HKEX is snagging a majority stake in fintech firm Shenzhen Ronghui Tongjin Technology
Hong Kong Exchanges and Clearing (HKEX), Asia's third largest stock exchange based on market cap, has agreed to buy a majority stake in Shenzhen Ronghui Tongjin Technology, per South China Morning Post.
The financial details of the deal were not disclosed. Ronghui Tongjin is a subsidiary of Chinese fintech Shenzhen Kingdom Sci-Tech and specializes in financial exchanges, data applications, and regulation technologies; it has previously worked with China's watchdog, helping it build its regulatory platform.
Ronghui Tongjin's technology and software will help HKEX analyze a slew of data from submitted company filings in search for irregularities. With this deal, the stock exchange looks to reduce third-party vendor reliance and cut implementation risks. The transaction is expected to close in the second quarter of 2019.
This is HKEX's first acquisition since 2012, when it bought London Metal Exchange for $2.2 billion, and comes a few days before it unveils its three-year strategy. The deal is HKEX's first in the fintech space: Hong Kong's stock exchange operator is looking to boost its technological capabilities, a move that's expected to align with its upcoming strategy announcement.
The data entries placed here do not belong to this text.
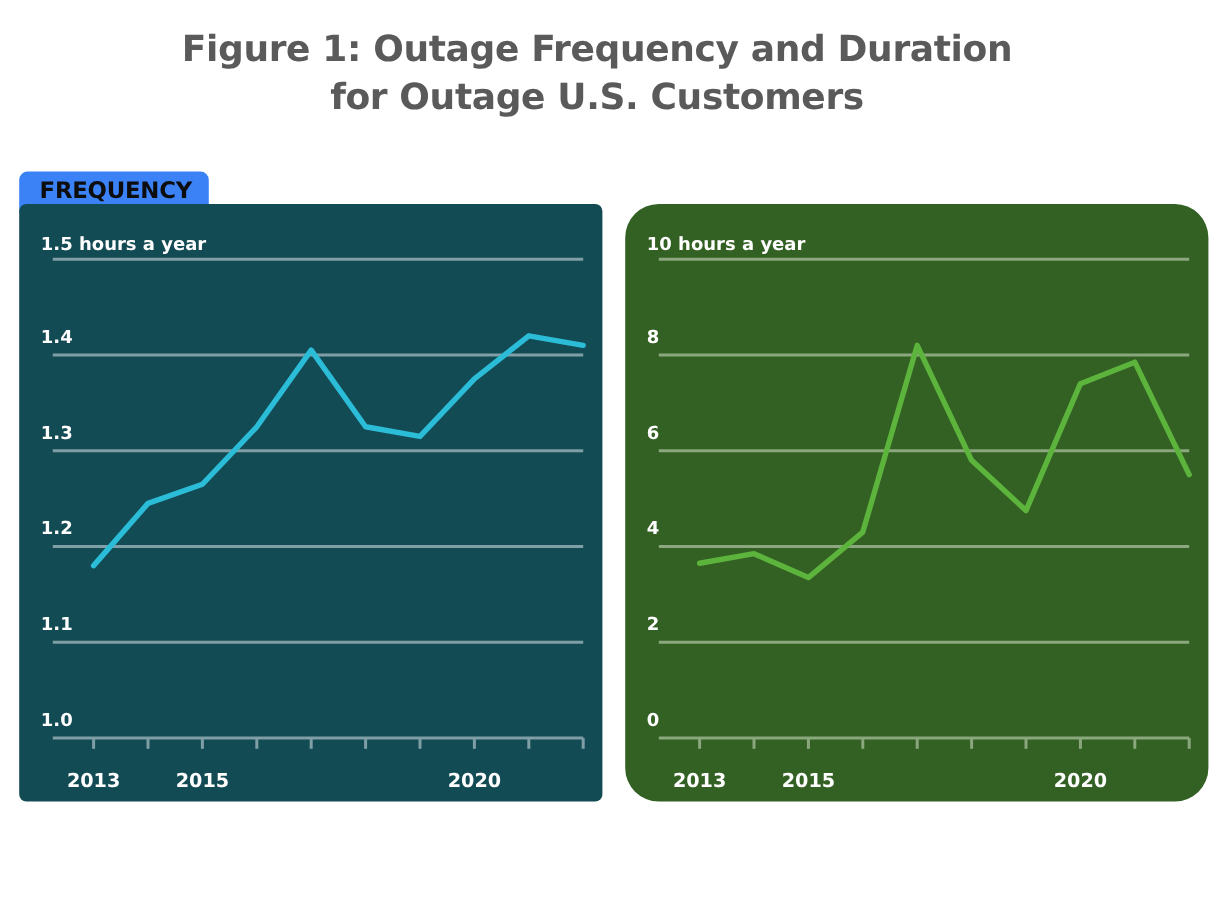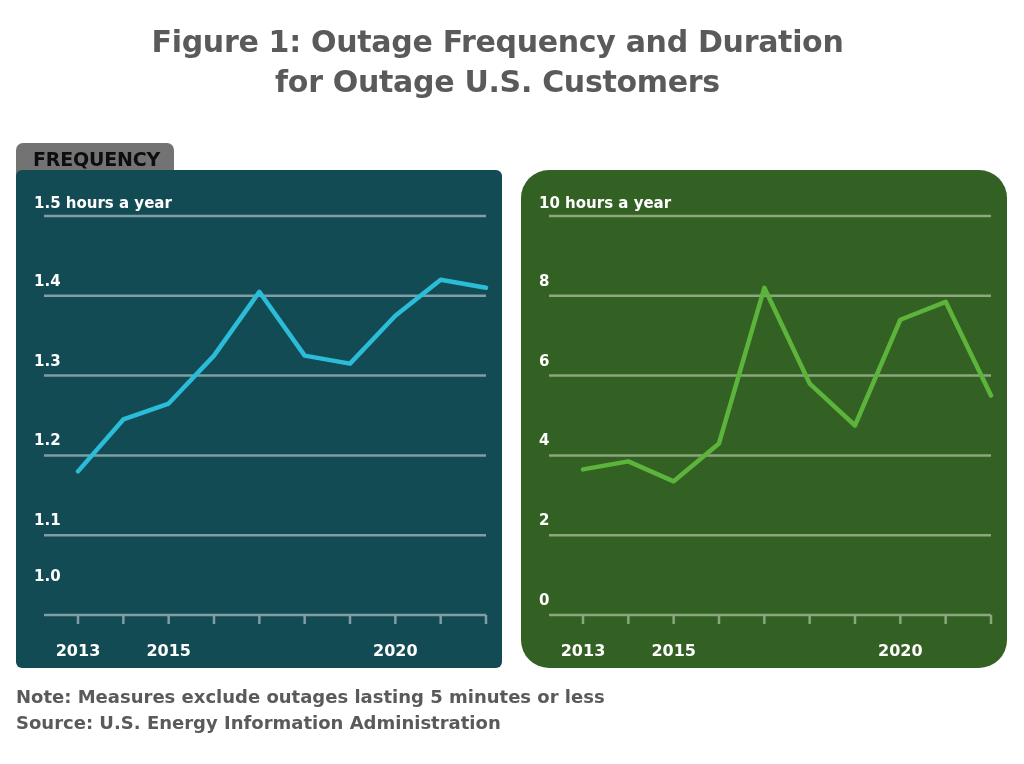--- a/index.html
+++ b/index.html
@@ -66,21 +66,21 @@
     height: 34px;
     border-top-left-radius: 7px;
     border-top-right-radius: 7px;
     display: flex;
     align-items: center;
     padding: 0 14px 2px 17px;
     box-sizing: border-box;
   }
   .tab.freq {
     left: 16px;
-    background: #737373;
+    background: #3b82f6;
   }
   .tab.dur {
     left: 521px;
     background: #5cb43c;
   }
   .tab-label {
     font-family: "DejaVu Sans", sans-serif;
     font-weight: bold;
     font-size: 19px;
     letter-spacing: -0.2px;
@@ -180,21 +180,21 @@
           <line x1="152.66666666666666" x2="152.66666666666666" y1="445" y2="454" stroke="#7f9ea5" stroke-width="2.5"></line>
           <line x1="198" x2="198" y1="445" y2="454" stroke="#7f9ea5" stroke-width="2.5"></line>
           <line x1="243.33333333333331" x2="243.33333333333331" y1="445" y2="454" stroke="#7f9ea5" stroke-width="2.5"></line>
           <line x1="288.6666666666667" x2="288.6666666666667" y1="445" y2="454" stroke="#7f9ea5" stroke-width="2.5"></line>
           <line x1="334" x2="334" y1="445" y2="454" stroke="#7f9ea5" stroke-width="2.5"></line>
           <line x1="379.3333333333333" x2="379.3333333333333" y1="445" y2="454" stroke="#7f9ea5" stroke-width="2.5"></line>
           <line x1="424.66666666666663" x2="424.66666666666663" y1="445" y2="454" stroke="#7f9ea5" stroke-width="2.5"></line>
           <line x1="470" x2="470" y1="445" y2="454" stroke="#7f9ea5" stroke-width="2.5"></line>
           <polyline points="62.00,301.36 107.33,249.49 152.67,233.53 198.00,185.65 243.33,121.81 288.67,185.65 334.00,193.63 379.33,145.75 424.67,109.84 470.00,117.82" fill="none" stroke="#2bbcd8" stroke-width="4.5" stroke-linejoin="round" stroke-linecap="round"></polyline>
         </svg>
-    <div class="ytick" style="top: 415px;">1.0</div>
+    <div class="ytick" style="top: 439px;">1.0</div>
         <div class="ytick" style="top: 359.2px;">1.1</div>
         <div class="ytick" style="top: 279.4px;">1.2</div>
         <div class="ytick" style="top: 199.6px;">1.3</div>
         <div class="ytick" style="top: 119.8px;">1.4</div>
         <div class="xtick" style="left: 62px; top: 459px;">2013</div>
         <div class="xtick" style="left: 152.667px; top: 459px;">2015</div>
         <div class="xtick" style="left: 379.333px; top: 459px;">2020</div>
       </div>
   </div>
 
@@ -225,18 +225,14 @@
         <div class="ytick" style="top: 359.2px;">2</div>
         <div class="ytick" style="top: 279.4px;">4</div>
         <div class="ytick" style="top: 199.6px;">6</div>
         <div class="ytick" style="top: 119.8px;">8</div>
         <div class="xtick" style="left: 62px; top: 459px;">2013</div>
         <div class="xtick" style="left: 152.667px; top: 459px;">2015</div>
         <div class="xtick" style="left: 379.333px; top: 459px;">2020</div>
       </div>
   </div>
 
-  <div class="footer">
-    <div class="footer-line">Note: Measures exclude outages lasting 5 minutes or less</div>
-    <div class="footer-line">Source: U.S. Energy Information Administration</div>
-  </div>
 
 </div>
 
 </body></html>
In September 2018, it was reported that HKEX was eyeing technology acquisitions, considering targets in the data, analytics, and blockchain space, according to people familiar with the matter. A focus on tech acquisitions constitutes a change in strategy that would see HKEX replicating Nasdaq's and CME Group's venture capital (VC) units: Both VC arms invest in fintechs and technology companies that could impact their business models in the future.
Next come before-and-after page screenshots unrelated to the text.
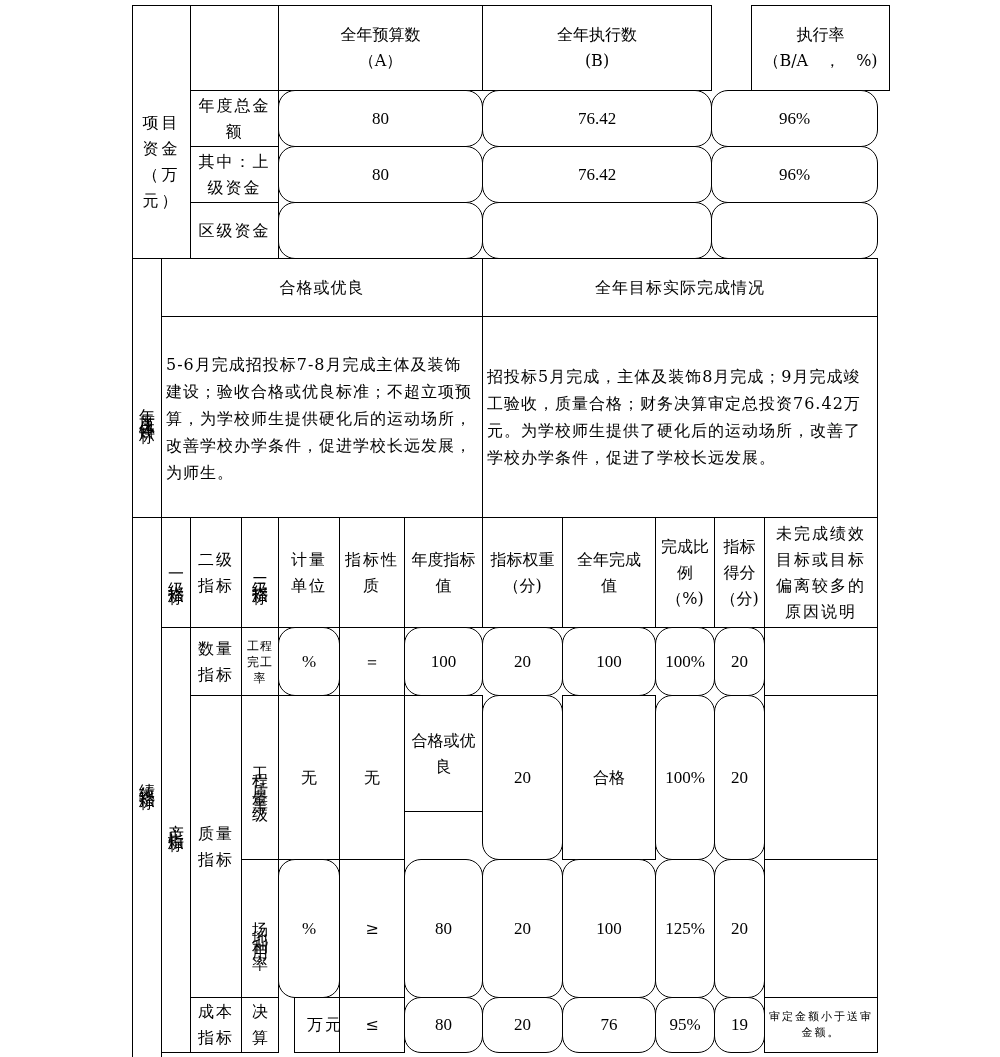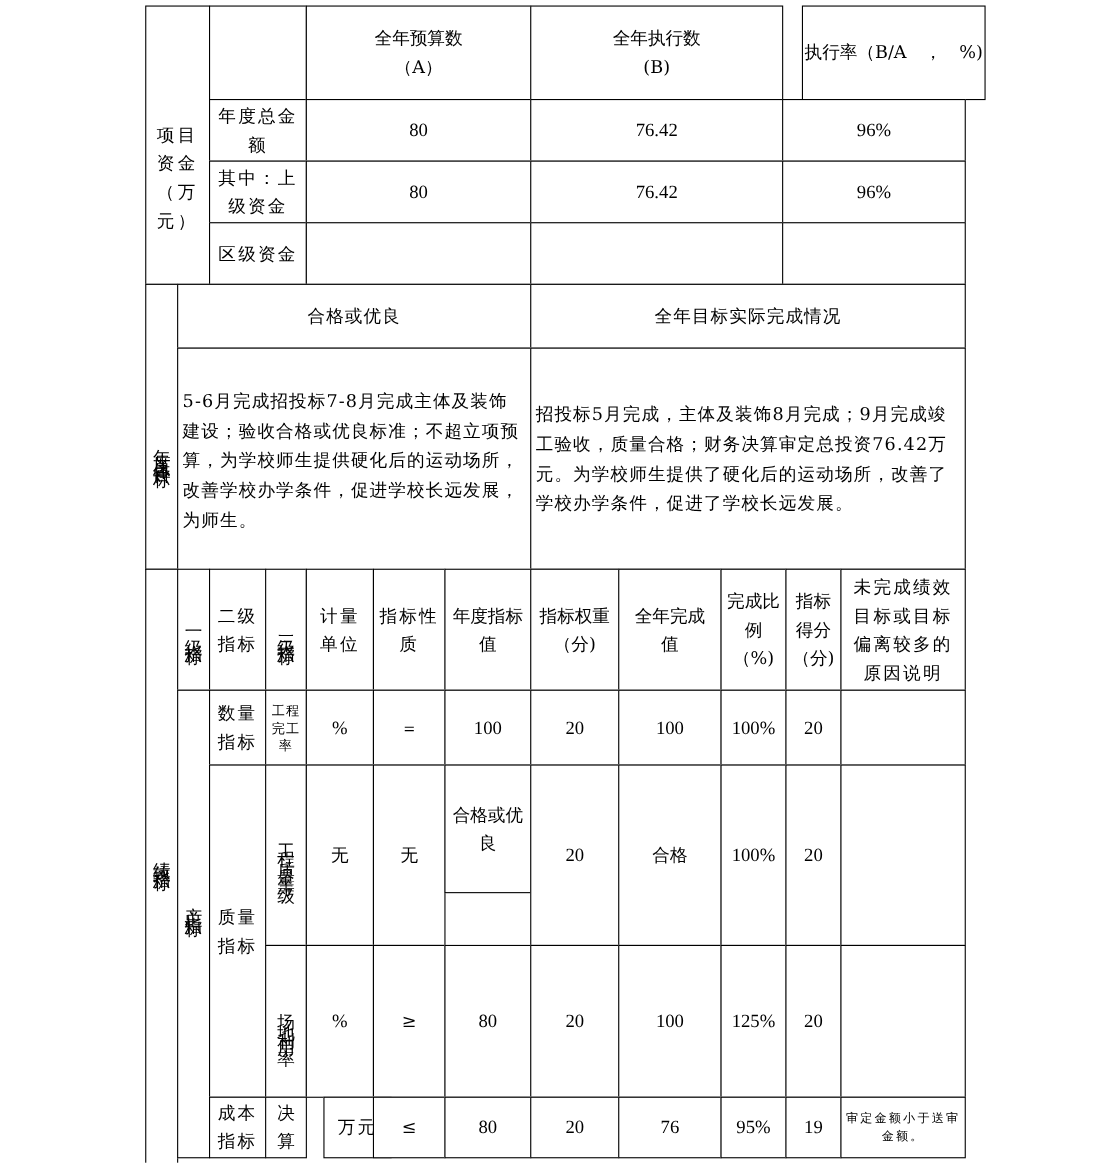--- a/index.html
+++ b/index.html
@@ -4,41 +4,41 @@
 <style>
   html, body { margin:0; padding:0; background:#ffffff; }
   body { width:1000px; height:1057px; position:relative; overflow:hidden;
          font-family:"DejaVu Serif","Liberation Serif",serif; color:#000; }
   .c { position:absolute; box-sizing:border-box; border:1.5px solid #000;
        display:flex; align-items:center; justify-content:center; text-align:center;
        font-size:16px; line-height:26px; background:#fff; }
   .c span { display:block; }
   .vert { writing-mode:vertical-rl; text-orientation:upright; letter-spacing:4px; line-height:20px; }
   .para { justify-content:flex-start; text-align:left; padding:0 4px; font-size:16px; line-height:27px; letter-spacing:1px; }
-  .num { font-family:"Liberation Serif","DejaVu Serif",serif; font-size:17px; }
+  .num { font-family:"Liberation Serif","DejaVu Serif",serif; font-size:17px;border-radius:17px; }
   .small { font-size:12px; line-height:16px; letter-spacing:1px; }
   .tiny { font-size:11px; line-height:16px; }
   .wrap { white-space:normal; word-break:break-all; padding:0 4px; }
 </style>
 </head>
 <body>
 
 <div class="c wrap" style="left:132px;top:5px;width:59px;height:254px;padding:16px 2px;letter-spacing:3px;">
   <span style="margin-top:60px;">项目资金（万元）</span>
 </div>
 <div class="c" style="left:190px;top:5px;width:89px;height:86px;"></div>
 <div class="c" style="left:278px;top:5px;width:205px;height:86px;flex-direction:column;">
   <span>全年预算数</span>
   <span>（A）</span>
 </div>
 <div class="c" style="left:482px;top:5px;width:230px;height:86px;flex-direction:column;">
   <span>全年执行数</span>
   <span>(B)</span>
 </div>
-<div class="c" style="left:729px;top:5px;width:167px;height:86px;flex-direction:row;">
+<div class="c" style="left:751px;top:5px;width:139px;height:86px;flex-direction:column;">
   <span>执行率</span>
   <span>（B/A　，　%)</span>
 </div>
 
 <div class="c wrap" style="left:190px;top:90px;width:89px;height:57px;letter-spacing:2px;">
   <span>年度总金额</span>
 </div>
 <div class="c num" style="left:278px;top:90px;width:205px;height:57px;">
   <span>80</span>
 </div>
Partnering with a technology-focused firm is a wise move by HKEX, considering additional opportunities in this space would likely bring better results. By acquiring a majority stake in Ronghui Tongjin, HKEX will be able stay competitive in an environment where more operators leverage technology to expand their business models and grow their revenues.
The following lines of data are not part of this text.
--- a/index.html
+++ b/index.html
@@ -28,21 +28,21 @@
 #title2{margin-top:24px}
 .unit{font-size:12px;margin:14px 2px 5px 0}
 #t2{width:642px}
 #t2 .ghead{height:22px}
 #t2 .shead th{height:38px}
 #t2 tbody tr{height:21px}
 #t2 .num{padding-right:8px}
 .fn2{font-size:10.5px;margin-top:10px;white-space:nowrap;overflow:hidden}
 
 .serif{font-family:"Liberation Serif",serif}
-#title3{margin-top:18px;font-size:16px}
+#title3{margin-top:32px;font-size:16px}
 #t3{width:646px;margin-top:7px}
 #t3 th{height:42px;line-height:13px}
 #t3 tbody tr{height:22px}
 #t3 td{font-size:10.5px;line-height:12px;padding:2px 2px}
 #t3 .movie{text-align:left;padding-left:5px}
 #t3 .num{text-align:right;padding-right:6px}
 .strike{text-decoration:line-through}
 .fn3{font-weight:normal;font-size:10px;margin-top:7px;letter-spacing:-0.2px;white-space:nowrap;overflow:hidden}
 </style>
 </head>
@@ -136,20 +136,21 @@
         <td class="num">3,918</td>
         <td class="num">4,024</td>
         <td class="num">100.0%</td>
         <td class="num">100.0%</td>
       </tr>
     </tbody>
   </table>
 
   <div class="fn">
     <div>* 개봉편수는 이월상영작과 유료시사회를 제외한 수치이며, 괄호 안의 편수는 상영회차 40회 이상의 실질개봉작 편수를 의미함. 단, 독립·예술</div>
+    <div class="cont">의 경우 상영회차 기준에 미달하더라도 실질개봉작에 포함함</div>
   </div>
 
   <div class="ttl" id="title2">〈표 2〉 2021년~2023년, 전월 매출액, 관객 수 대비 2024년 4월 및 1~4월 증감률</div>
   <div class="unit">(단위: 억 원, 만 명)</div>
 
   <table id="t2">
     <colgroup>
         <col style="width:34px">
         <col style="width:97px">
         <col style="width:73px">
For instance, in 2017, the New York stock exchange operator saw 13% of its revenue come from market technology and 19% from data products, according to Bloomberg. Continuing to consider other M&A or partnership opportunities - like blockchain - would help further drive HKEX's shift in focus to becoming a technology-supported platform and help it keep pace with the changing global stock exchange landscape.The Australian Stock Exchange (ASX), for instance, decided last year on a timeline for upgrading its legacy clearing and settlement platform with a blockchain-based infrastructure, while Nasdaq is also experimenting with the technology for a number of use cases, including the tracking and issuance of private shares.